- Work item
Match the string "Mark" against each line below, and copy every line that matches.

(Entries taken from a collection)
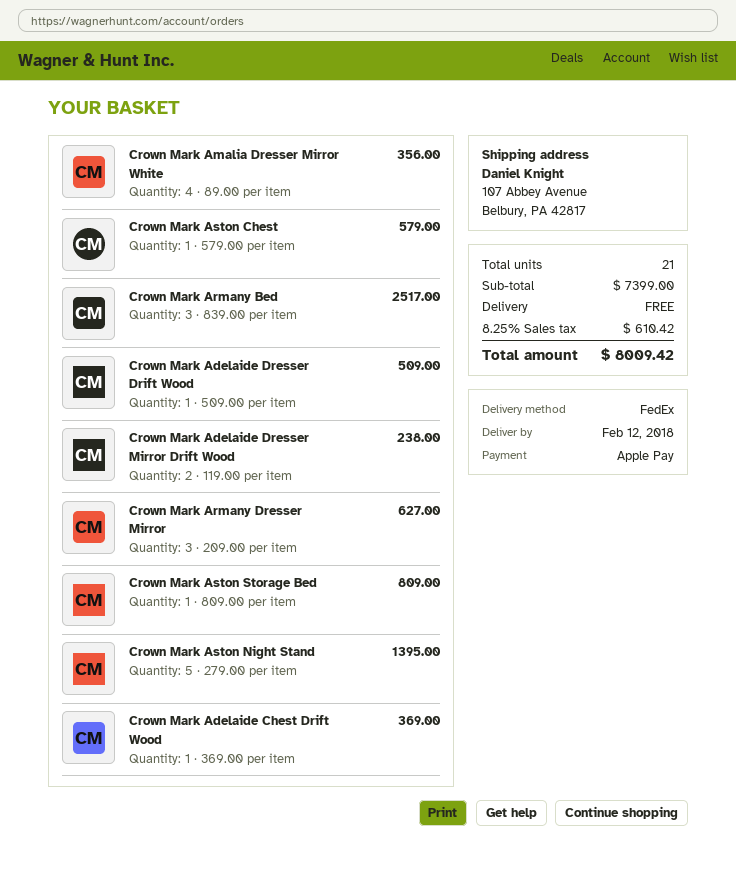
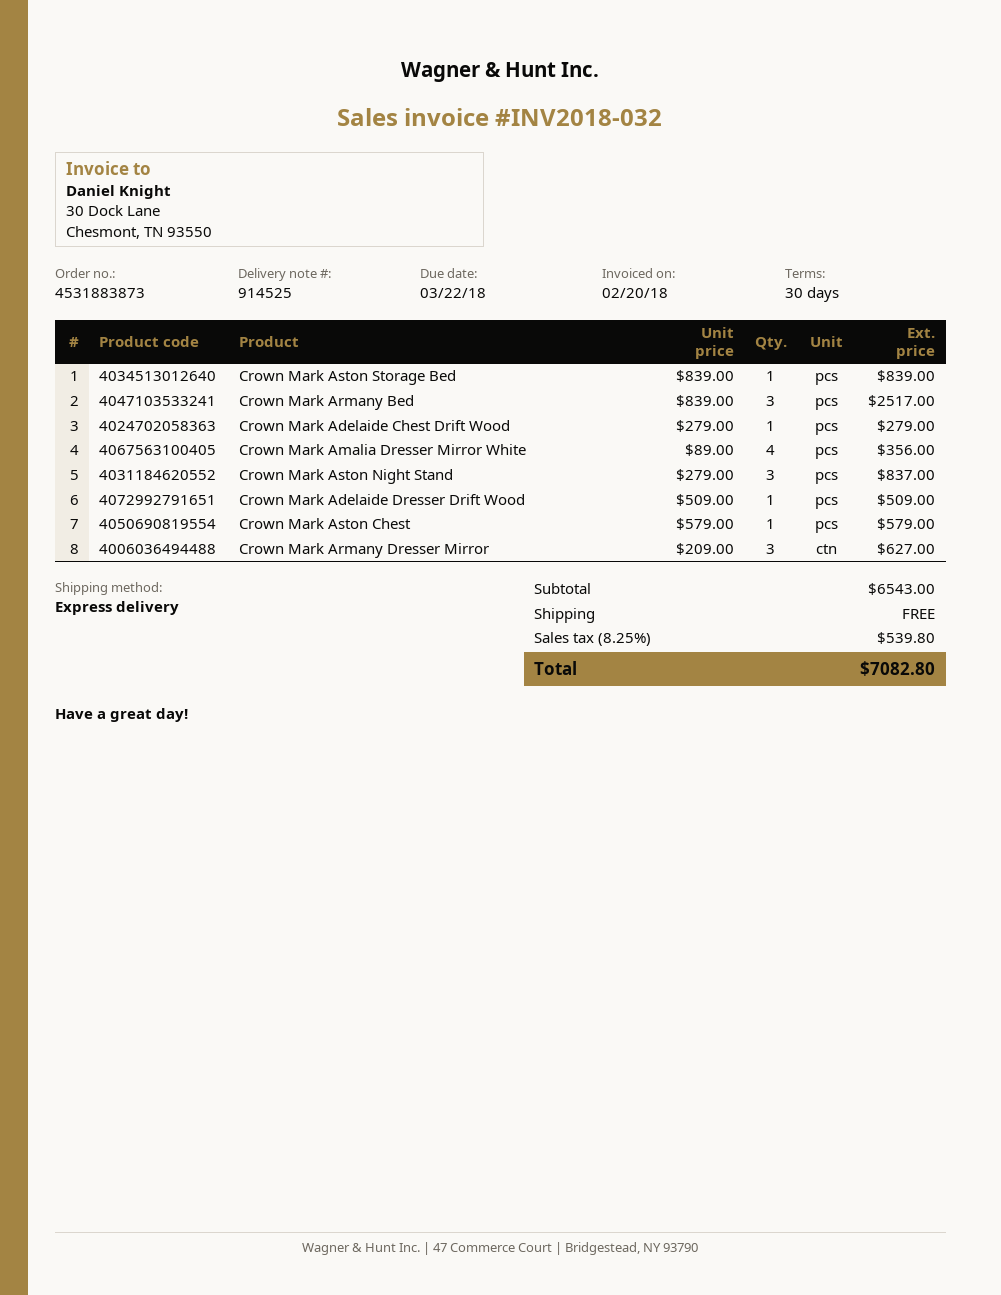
shipping method: FedEx -> express
Crown Mark Adelaide Dresser Mirror Drift Wood: 2 x 119.00 = 238.00 -> none
Crown Mark Aston Storage Bed: 1 x 809.00 = 809.00 -> 1 x 839.00 = 839.00
Crown Mark Aston Night Stand: 5 x 279.00 = 1395.00 -> 3 x 279.00 = 837.00
Crown Mark Adelaide Chest Drift Wood: 1 x 369.00 = 369.00 -> 1 x 279.00 = 279.00
subtotal: 7399.00 -> 6543.00
tax: 8.25% = 610.42 -> 8.25% = 539.80
total: 8009.42 -> 7082.80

- Response to this task
Crown Mark Adelaide Dresser Mirror Drift Wood: 2 x 119.00 = 238.00 -> none
Crown Mark Aston Storage Bed: 1 x 809.00 = 809.00 -> 1 x 839.00 = 839.00
Crown Mark Aston Night Stand: 5 x 279.00 = 1395.00 -> 3 x 279.00 = 837.00
Crown Mark Adelaide Chest Drift Wood: 1 x 369.00 = 369.00 -> 1 x 279.00 = 279.00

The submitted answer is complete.